Christina Critchley (1911-1982)

Critchley, Mrs. Christina Marion Louise “Critch” (1911-1982)

“Critch” moved with her family from Prince Albert to Vancouver in 1921.  She graduated from Vancouver General Hospital in 1933 and worked at various hospitals in towns throughout BC.  In 1963 she became head nurse receptionist at Britannia Beach, where she has been active with First Aid teams.
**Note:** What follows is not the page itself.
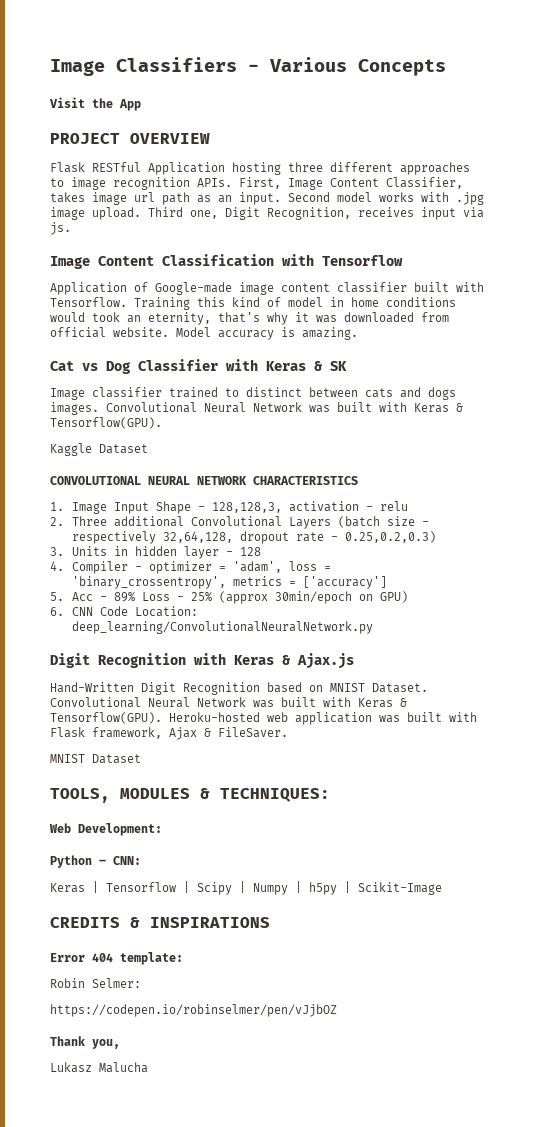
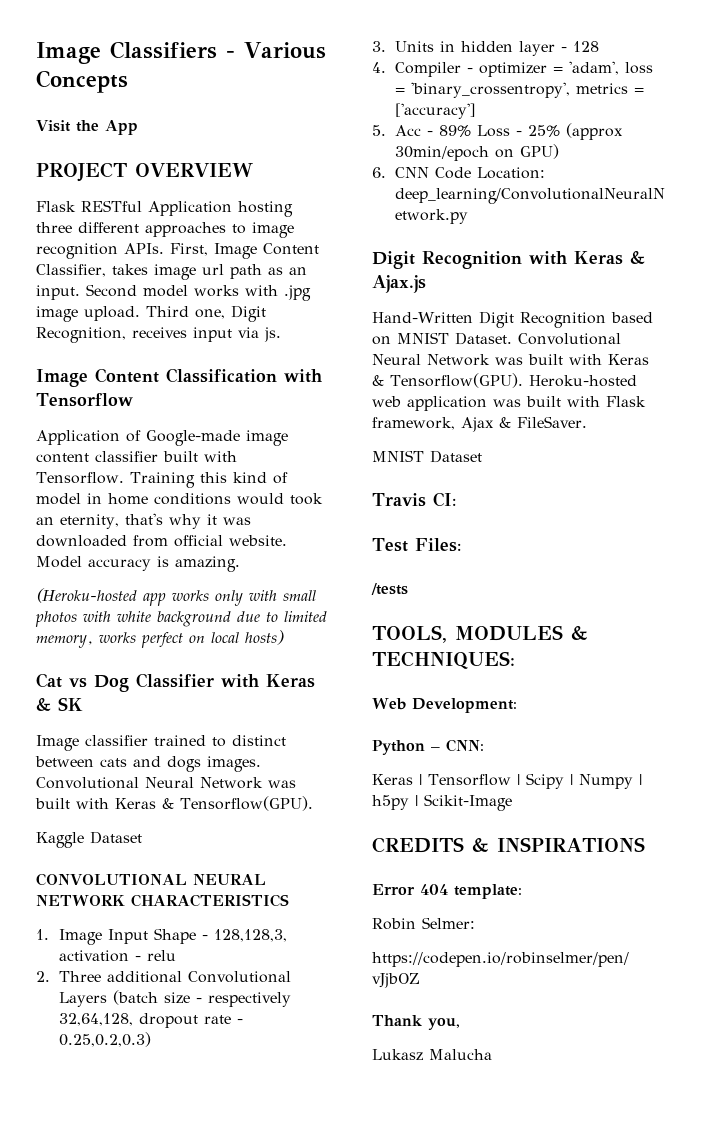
(358, 333) none -> [36,588,316,606] [35,611,327,627] [36,630,284,648] // (Heroku-hosted app works only with small photos with white background due to limited memory, works perfect on local hosts)
(141, 759) none -> [372,492,456,507] [372,538,461,552] [371,583,408,595] // Travis CI: // Test Files: // /tests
Contents of Biographical File

  1. Biographical information published in the Britannia Beach Newsletter, August 31, 1970.
  2. Photocopied photograph

Shirley Dean (1934-1979)

Dean, Shirley (1934-1979)

shirley-deanFollowing Shirley’s graduation from VGH in 1955, she began work as a staff nurse at Surrey Memorial Hospital.  She was promoted to Head Nurse and worked to develop standards of care and quality assurance programs.  When she died of cancer at the age of 45, the newly purchased King George Private Hospital was named the Shirley Dean Pavilion in her honour.

Contents of Biographical File

1.  Article from History of Nursing News, June 2004.
2.  Graduation photograph, 1955.
3.  Photograph of the Shirley Dean Pavilion at the Surrey Memorial Hospital.